Al Capone aparece como símbolo máximo da corrupção institucionalizada. Ele não foi preso por assassinatos ou tráfico, mas por sonegação de impostos. Raul transforma esse detalhe em ironia no refrão: "Já sabem do teu furo com o imposto de renda." Não há tentativa de glorificação do mafioso — ao contrário, há um riso de canto de boca diante do sistema que finge combater o crime, mas só reage quando ele ameaça sua própria estrutura.
Essa postura atravessa toda a letra: Raul não se coloca como juiz, tampouco como salvador. Ele é o profeta cínico, que diz já conhecer o desfecho de todos, mas também admite que seu papel não é intervir, apenas avisar. Ao dizer "eu sou astrólogo e conheço o princípio do fim", ele ironiza tanto os falsos guias quanto a crença popular em previsões prontas, muito comuns na televisão e nas revistas da época.

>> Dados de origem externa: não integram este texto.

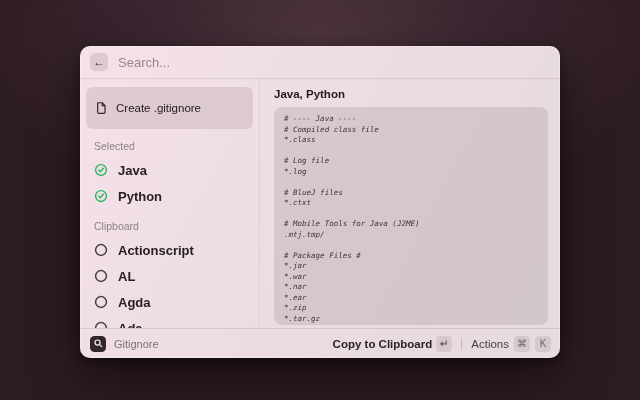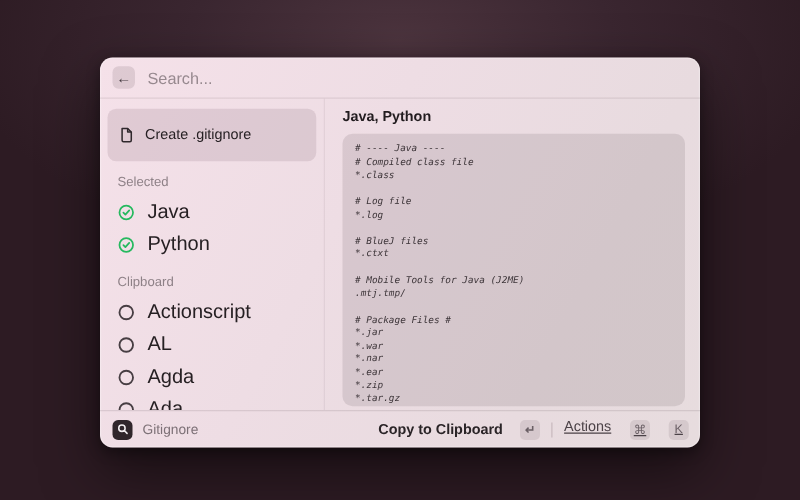--- a/index.html
+++ b/index.html
@@ -71,21 +71,21 @@
     font-size: 10.5px;
     color: #8e8187;
   }
   .lang-row {
     height: 26px;
     display: flex; align-items: center;
     gap: 10px;
     padding: 0 8px;
     border-radius: 7px;
   }
-  .lang-row .label { font-size: 16px; color: #262023; }
+  .lang-row .label { font-size: 13px; color: #262023; font-weight: bold; }
   .lang-row svg { flex: 0 0 14px; }
 
   
   .content {
     flex: 1;
     padding: 9px 12px 3px 14px;
     display: flex;
     flex-direction: column;
     min-width: 0;
     justify-content: center;
@@ -124,25 +124,25 @@
   .app-icon {
     width: 16px; height: 16px;
     border-radius: 4.5px;
     background: #30262b;
     display: flex; align-items: center; justify-content: center;
   }
   .app-name { margin-left: 8px; font-size: 11px; color: #7d7177; }
   .spacer { flex: 1; }
   .action-primary {
     font-size: 11.5px; font-weight: 600; color: #2a2427;
-    display: flex; align-items: center; gap: 14px;
+    display: flex; align-items: center; gap: 4px;
   }
   .action-secondary {
     font-size: 11.5px; font-weight: 400; color: #4b4247;
-    display: flex; gap: 15px; text-decoration: underline;
+    display: flex; align-items: center; gap: 5px;
   }
   .key-badge {
     background: rgba(60,40,50,0.10);
     border-radius: 4px;
     color: #6a5f65;
     font-size: 10px;
     min-width: 16px; height: 16px;
     display: inline-flex; align-items: center; justify-content: center;
     padding: 0 3px;
   }

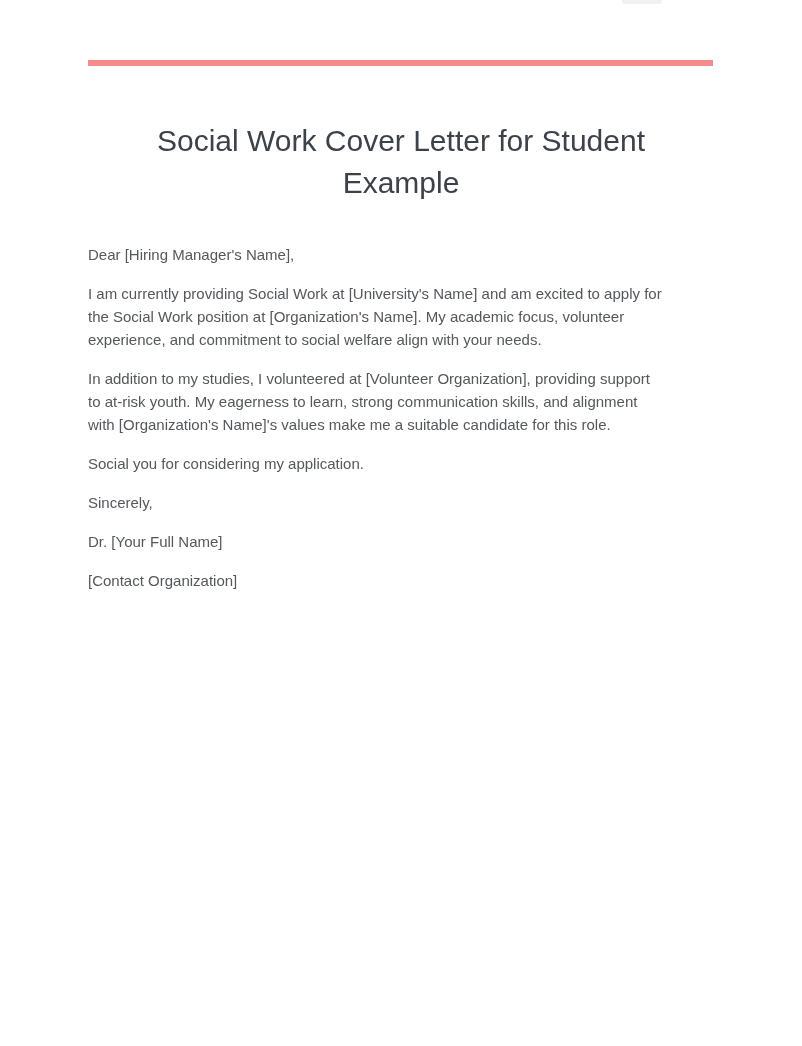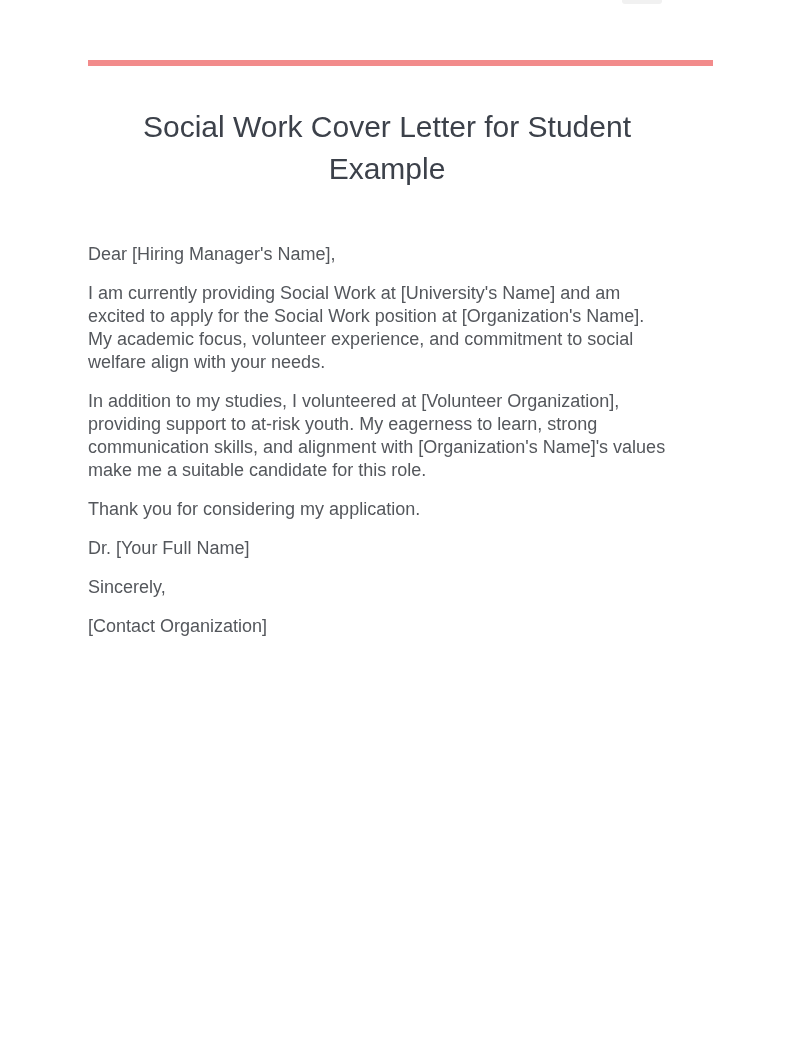--- a/index.html
+++ b/index.html
@@ -33,49 +33,49 @@
     top: 60px;
     width: 625px;
     height: 6px;
     background: var(--accent, #f28b8b);
   }
   .title {
     position: absolute;
     left: 88px;
     top: 102px;
     width: 590px;
-    margin: 4px;
+    margin: 18px;
     font-size: 30px;
     line-height: 42px;
     font-weight: 400;
     text-align: center;
     color: var(--title-text, #3c414a);
   }
   .letter {
     position: absolute;
     left: 88px;
     top: 243px;
     width: 590px;
   }
   .letter p {
     margin: 0 12px 16px 0;
-    font-size: 18px;
+    font-size: 15px;
     line-height: 23px;
     color: var(--body-text, #54575c);
   }
 </style>
 </head>
 <body>
 
 <div class="page">
   <div class="top-artifact"></div>
   <div class="accent-bar"></div>
   <h1 class="title">Social Work Cover Letter for Student Example</h1>
   <div class="letter">
     <p>Dear [Hiring Manager's Name],</p>
     <p>I am currently providing Social Work at [University's Name] and am excited to apply for the Social Work position at [Organization's Name]. My academic focus, volunteer experience, and commitment to social welfare align with your needs.</p>
     <p>In addition to my studies, I volunteered at [Volunteer Organization], providing support to at-risk youth. My eagerness to learn, strong communication skills, and alignment with [Organization's Name]'s values make me a suitable candidate for this role.</p>
-    <p>Thank you for considering my application.</p>
+    <p>Social you for considering my application.</p>
+    <p>Sincerely,</p>
     <p>Dr. [Your Full Name]</p>
-    <p>Sincerely,</p>
     <p>[Contact Organization]</p>
   </div>
 </div>
 
 </body></html>

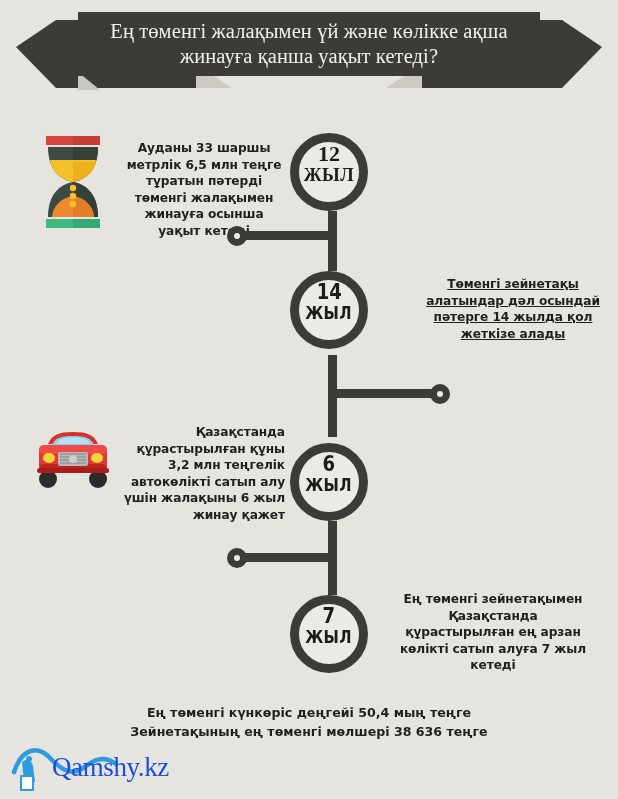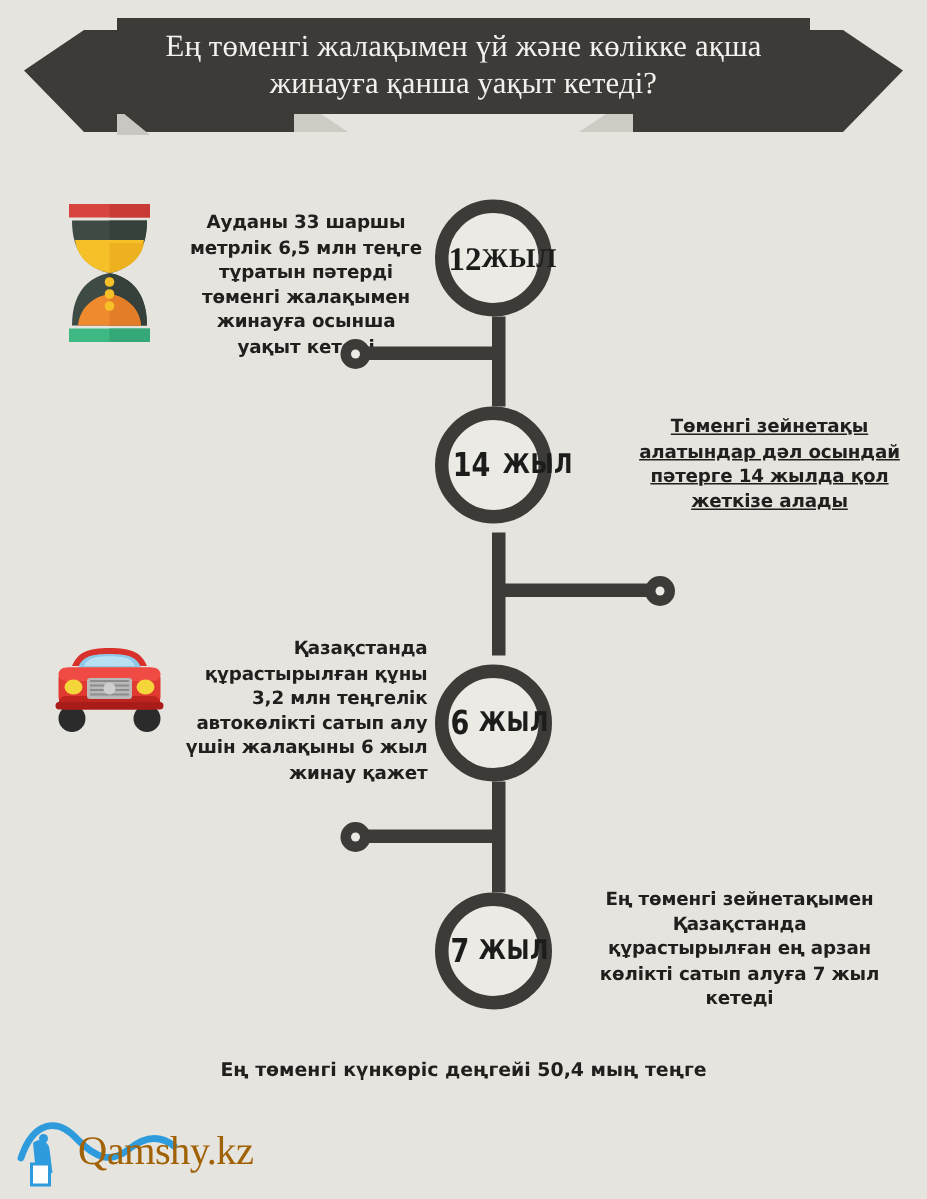--- a/index.html
+++ b/index.html
@@ -45,21 +45,21 @@
   }
 
   
   .node {
     position: absolute;
     width: 78px; height: 78px;
     border-radius: 50%;
     background: #eceae5;
     border: 9px solid #3c3b38;
     display: flex;
-    flex-direction: row;
+    flex-direction: column;
     align-items: center;
     justify-content: flex-start;
     color: #1c1c1a;
     z-index: 4;
   }
   .node .num {
     font-size: 22px;
     font-weight: bold;
     line-height: 23px;
   }
@@ -132,21 +132,21 @@
   .logo {
     position: absolute;
     left: 8px; top: 738px;
     width: 140px; height: 56px;
   }
   .logo-text {
     position: absolute;
     left: 44px; top: 14px;
     font-family: "Liberation Serif", serif;
     font-size: 27px;
-    color: #a16207;
+    color: #1d4ed8;
     letter-spacing: -0.4px;
   }
 
   .icon-svg { position: absolute; }
 </style>
 </head>
 <body>
 
 <div class="header-wrap">
   <svg class="ribbon-svg" width="618" height="100" viewBox="0 0 618 100">
@@ -240,20 +240,21 @@
   <ellipse cx="65" cy="30" rx="6" ry="5" fill="#f5d63a"></ellipse>
   <rect x="5" y="40" width="72" height="5" rx="2.5" fill="#a81d19"></rect>
 </svg>
 
 <div class="tblock" style="left:123px; top:424px; width:162px;text-align:right;">Қазақстанда құрастырылған құны 3,2 млн теңгелік автокөлікті сатып алу үшін жалақыны 6 жыл жинау қажет</div>
 
 <div class="tblock" style="left:398px; top:591px; width:190px;">Ең төменгі зейнетақымен Қазақстанда құрастырылған ең арзан көлікті сатып алуға 7 жыл кетеді</div>
 
 <div class="footer-block">
   <div>Ең төменгі күнкөріс деңгейі 50,4 мың теңге</div>
+  <div>Зейнетақының ең төменгі мөлшері 38 636 теңге</div>
 </div>
 
 <div class="logo">
   <svg width="140" height="56" viewBox="0 0 140 56">
     <path d="M6 34 C14 10 30 6 44 22 C56 34 66 38 78 28 C88 20 98 18 108 26" stroke="#2e9bdd" stroke-width="4.5" fill="none" stroke-linecap="round"></path>
     <path d="M14 24 C18 20 24 22 25 28 L27 44 L16 44 Z" fill="#2e9bdd"></path>
     <rect x="13" y="38" width="12" height="14" fill="#ffffff" stroke="#2e9bdd" stroke-width="2"></rect>
     <circle cx="21" cy="21" r="3" fill="#2e9bdd"></circle>
   </svg>
   <div class="logo-text">Qamshy.kz</div>

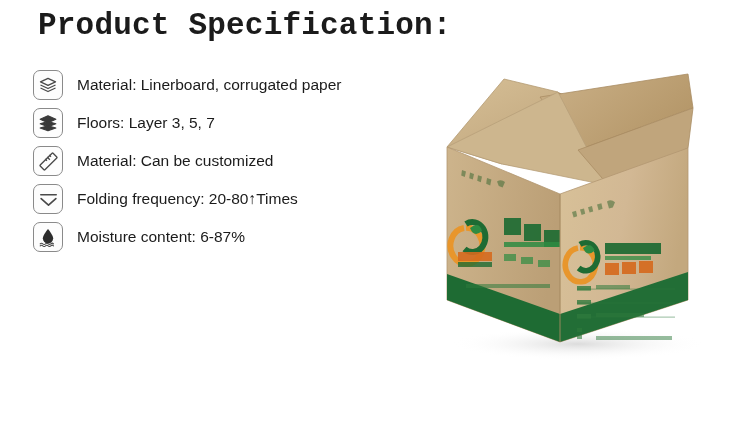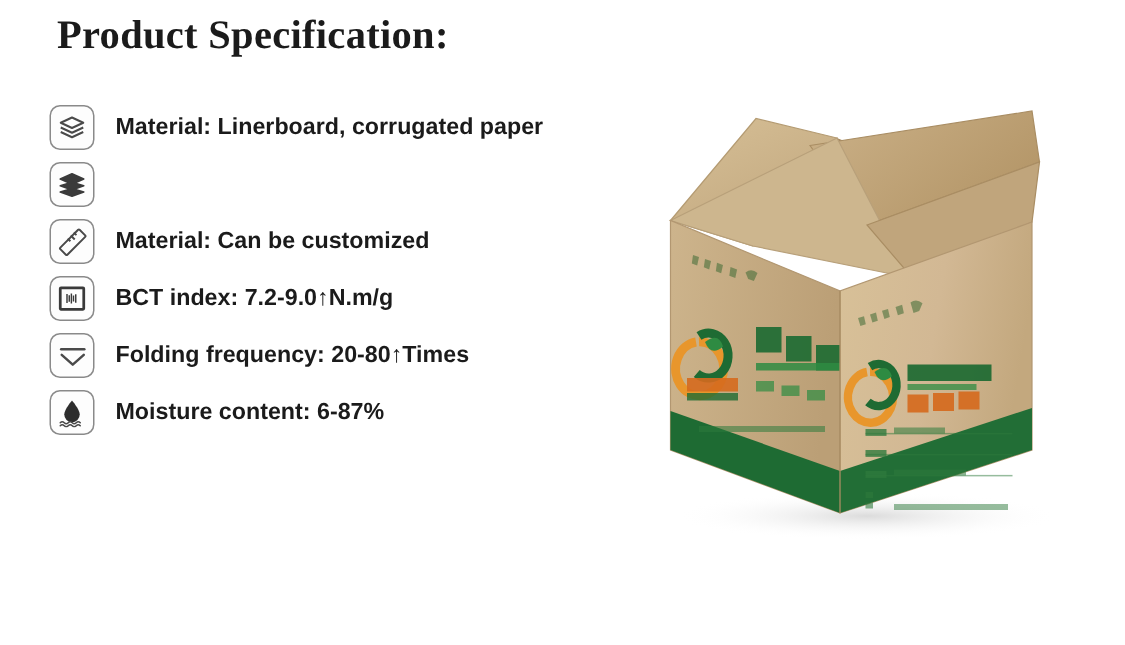--- a/index.html
+++ b/index.html
@@ -20,26 +20,26 @@
     width: 750px;
     height: 430px;
     background: #ffffff;
   }
 
   
   #spec-title {
     position: absolute;
     left: 38px;
     top: 8px;
-    font-size: 27px;
+    font-size: 31px;
     font-weight: bold;
     color: #1b1b1b;
     letter-spacing: 0.2px;
     white-space: nowrap;
-    font-family: Liberation Serif, serif;
+    font-family: Liberation Mono, monospace;
   }
 
   
   #spec-list {
     position: absolute;
     left: 33px;
     top: 66px;
     width: 400px;
   }
   .spec-row {
@@ -60,21 +60,20 @@
     align-items: center;
     justify-content: center;
     margin-right: 14px;
   }
   .spec-icon svg { display: block; }
   .spec-text {
     font-size: 15.5px;
     color: #1b1b1b;
     white-space: nowrap;
     font-family: "Liberation Sans", sans-serif;
-    font-weight: bold;
   }
   .spec-text sup {
     font-size: 10px;
     vertical-align: super;
     line-height: 0;
   }
 
   
   #product-photo {
     position: absolute;
@@ -114,47 +113,36 @@
     <div class="spec-row">
       <span class="spec-icon">
         <svg width="20" height="20" viewBox="0 0 24 24">
           <g stroke="#3a3a3a" stroke-width="1.3" stroke-linejoin="round">
             <path d="M12 3.4 L21.4 7.6 L12 11.8 L2.6 7.6 Z" fill="#3a3a3a"></path>
             <path d="M12 10.2 L21.4 13.0 L12 16.4 L2.6 13.0 Z" fill="#3a3a3a"></path>
             <path d="M12 15.2 L21.4 18.0 L12 21.4 L2.6 18.0 Z" fill="#3a3a3a"></path>
           </g>
         </svg>
       </span>
+      <span class="spec-text">Floors: Layer 3,  5,  7</span>
     </div>
 
     <div class="spec-row">
       <span class="spec-icon">
         <svg width="21" height="21" viewBox="0 0 24 24">
           <g fill="none" stroke="#4a4a4a" stroke-width="1.5" stroke-linejoin="round">
             <rect x="1.6" y="8.2" width="20.8" height="7.6" rx="0.8" transform="rotate(-45 12 12)"></rect>
             <path d="M8.6 7.0 l2.0 2.0 M10.9 4.7 l3.0 3.0 M13.2 2.4 l2.0 2.0" transform="translate(-0.4 2.2)"></path>
           </g>
         </svg>
       </span>
       <span class="spec-text">Material: Can be customized</span>
     </div>
 
 
-    <div class="spec-row">
-      <span class="spec-icon">
-        <svg width="20" height="20" viewBox="0 0 24 24">
-          <rect x="2.6" y="3.4" width="18.8" height="17.2" rx="0.6" fill="none" stroke="#3a3a3a" stroke-width="2.2"></rect>
-          <rect x="6.2" y="6.4" width="11.6" height="11.2" fill="#ffffff"></rect>
-          <g stroke="#3a3a3a" stroke-width="1.15">
-            <path d="M8.0 8.4 v7.2 M9.8 9.4 v5.2 M11.5 8.0 v8.0 M13.2 9.6 v4.8 M15.0 8.6 v6.8"></path>
-          </g>
-        </svg>
-      </span>
-      <span class="spec-text">BCT index: 7.2-9.0↑N.m/g</span>
-    </div>
 
     <div class="spec-row">
       <span class="spec-icon">
         <svg width="21" height="21" viewBox="0 0 24 24">
           <g fill="none" stroke="#4a4a4a" stroke-width="1.9" stroke-linecap="round" stroke-linejoin="round">
             <path d="M3.2 6.6 H20.8"></path>
             <path d="M3.6 11.0 L12 18.4 L20.4 11.0"></path>
           </g>
         </svg>
       </span>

A salvação de Al Capone, portanto, não é literal. Raul não o exalta como herói, mas o coloca ao lado de figuras que viraram mitos pela tragédia. A única saída que oferece é parar antes da queda — e nesse gesto, revela que não há diferença entre heróis, santos e criminosos: todos podem ser consumidos pela máquina que os criou.